Dai risultati non sono emerse associazioni significative, in un periodo di tempo medio di 4,4 anni, tra l’assunzione di integratori di omega 3 e la probabilità di andare incontro a malattie cardiache, infarti miocardici non fatali, ictus, rivascolarizzazioni o eventi cardiaci maggiori. Tali evidenze si sono riscontrate anche prendendo in considerazione sottogruppi di pazienti specifici, come quelli con pregresse patologie vascolari, i diabetici e i soggetti in terapia con statine. Inoltre, il consumo quotidiano di omega 3 non è risultato associato ai livelli di mortalità per tutte le cause o per cancro. “I nostri dati non supportano le raccomandazioni contenute nelle attuali linee guida dell’American Heart Association per i pazienti con pregresse patologie cardiache”, ha commentato Robert Clarcke, docente dell’University of Oxford e responsabile della ricerca.

“Difficilmente questo articolo metterà la parola fine su questa ipotesi – ha invece dichiarato Carl Lavie, dell’Ochsner Heart and Vascular Institute, New Orleans –, in quanto gli integratori di omega 3 sono sicuri ed economici e diversi studi hanno messo in evidenza dei benefici”. Dal punto di vista di Lavie, dati il prezzo e il livello di sicurezza degli acidi grassi polinsaturi non avrebbe molto senso mettere a confronto gli integratori di questi composti con farmaci più costosi e con effetti collaterali più gravi. “Il fatto è che molti pazienti che si oppongono all’uso di altre terapie sono invece ben contenti prendere un supplemento di omega 3, questo è un fattore che non dovrebbe essere ignorato”, ha concluso Lavie. Tuttavia, secondo Clarcke la meta-analisi pubblicata su JAMA Cardiology si differenzia da quelle realizzate in precedenza in quanto ha analizzato gli effetti associati al consumo di omega 3 in popolazioni di pazienti ampie e con patologie cardiovascolari specifiche.

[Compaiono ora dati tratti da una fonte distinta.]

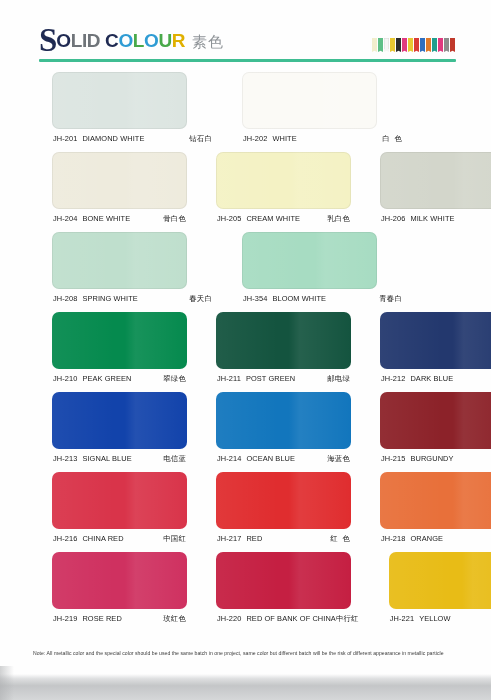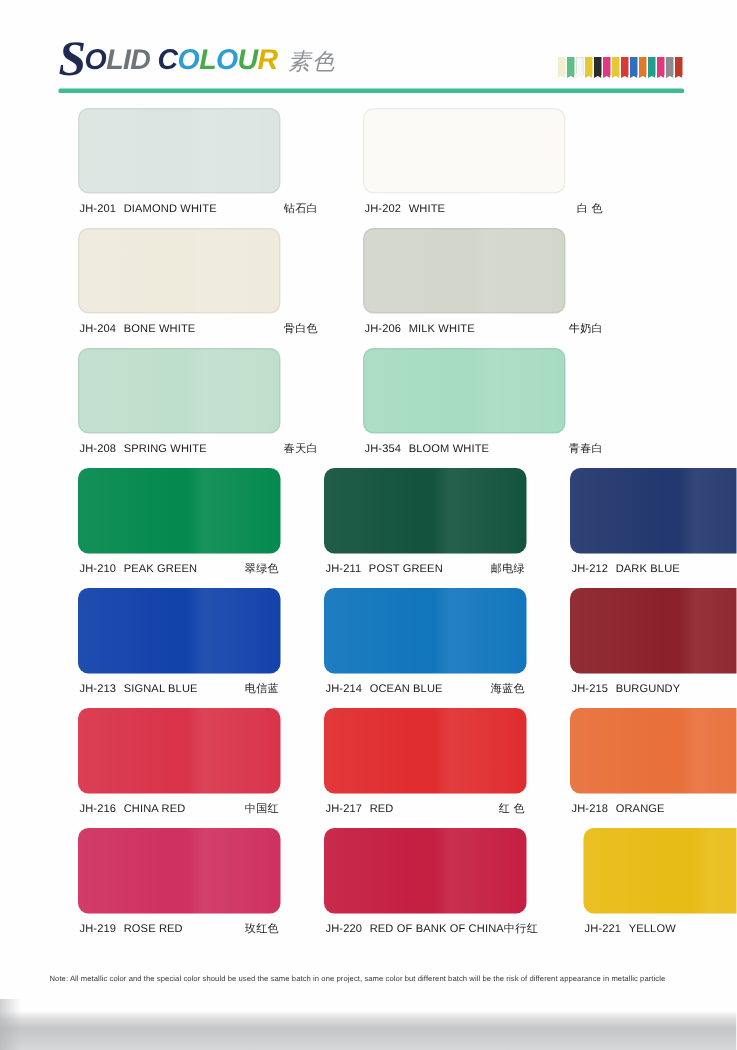"SOLID COLOUR 素色" #header { font-style: italic -> none }
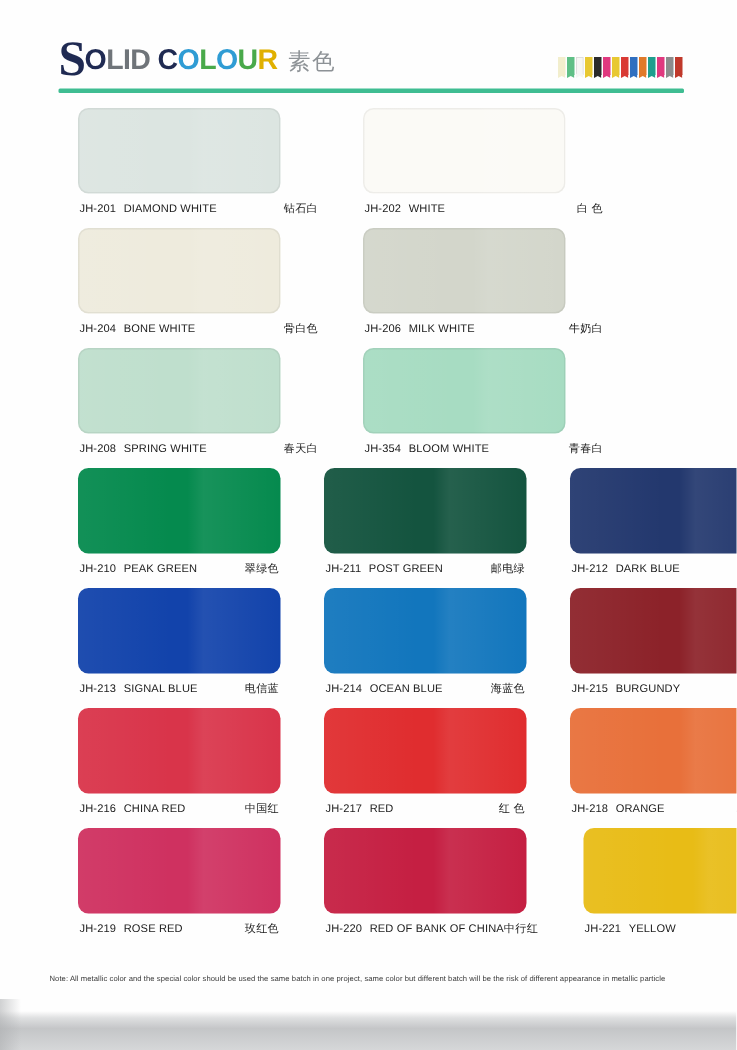"钻石白" .cname { font-family: Liberation Sans, sans-serif -> Liberation Mono, monospace }
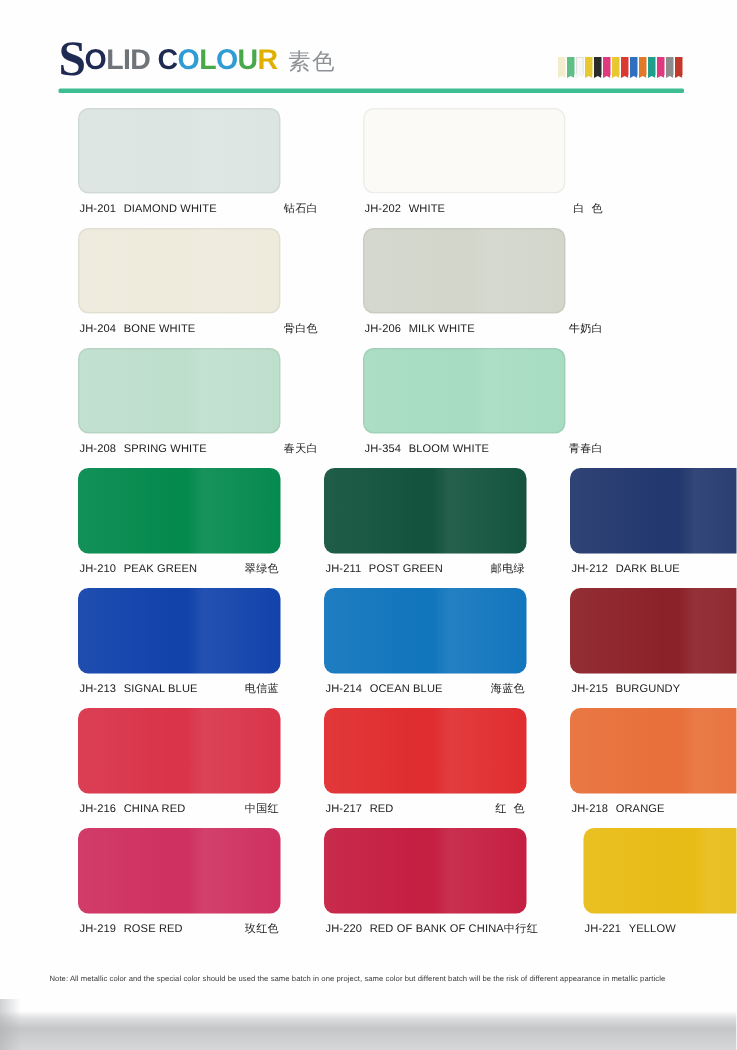"JH-205" div.cell { html: none -> <div> <div></div> <div> <span>JH-205</span> <span>CREAM WHITE</span> <span>乳白色</span> </div> </div> }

Secondo il responsabile della meta-analisi due grandi studi attualmente in corso (uno negli Stati Uniti, il VITAL trial, e l’altro nel Regno Unito, l’ASCEND trial) forniranno evidenze in linea con i dati ottenuti dall’0mega 3 Treatment Trialists’ Collaboration. “In attesa di ulteriori risultati – ha commentato JoAnn Manson, del Brigham and Women’s Hospital di Boston – è importante continuare a raccomandare l’aderenza alle linee guida relative al consumo di pesce o di vegetali in quanto, a prescindere dall’omega 3, questi alimenti si sostituiscono ad altri meno sani”. Le raccomandazioni dell’American Heart Association potrebbero quindi avere comunque degli effetti positivi, resta da capire quanto un consumo quotidiano di acidi grassi polinsaturi sia efficace come strategia di prevenzione cardiovascolare secondaria.

 

Bibliografia

  1. Siscovick DS, Barringer TA, Fretts AM, et al; American Heart Association Nutrition Committee of the Council on Lifestyle and Cardiometabolic Health; Council on Epidemiology and Prevention; Council on Cardiovascular Disease in the Young; Council on Cardiovascular and Stroke Nursing; Council on Clinical Cardiology. Omega-3 polyunsaturated fatty acid (fish oil) supplementation and the prevention of clinical cardiovascular disease: a science advisory from the American Heart Association. Circulation 2017; 135 (15): e867 – e884.
  2. Aung T, Halsey J, Kromhout D, et al. Associations of Omega-3 Fatty Acid Supplement Use With Cardiovascular Disease Risks: Meta-analysis of 10 Trials Involving 77 917 Individuals. JAMA Cardiology 2018; doi:10.1001/jamacardio.2017.5205.
  3. Kromhout D, Bosschieter EB, de Lezenne Coulander C. The inverse relation between fish consumption and 20-year mortality from coronary heart disease. New England Journal of Medicine 1985; 312(19): 1205 -1209.
  4. Zheng J, Huang T, Yu Y, Hu X, Yang B, Li D. Fish consumption and CHD mortality: an updated meta-analysis of seventeen cohort studies. Public Health Nutrition 2012; 15(4): 725 – 737.
  5. Kromhout D, Yasuda S, Geleijnse JM, Shimokawa H. Fish oil and omega-3 fatty acids in cardiovascular disease: do they really work? European Heart Journal 2012; 33(4): 436 – 443.
  6. Piepolo MF, Hoes AW, Agewal S, et al. 2016 guidelines on cardiovascular disease prevention in clinical practice. European Heart Journal 2016; 37(29): 2315 – 2381.
  7. Catapano AL, Graham I, De Backer G, et al; Authors/Task Force Members; Additional Contributor. 2016 ESC/EAS guidelines for the management of dyslipidaemias. European Heart Journal 2016; 37(39): 2999 -3058.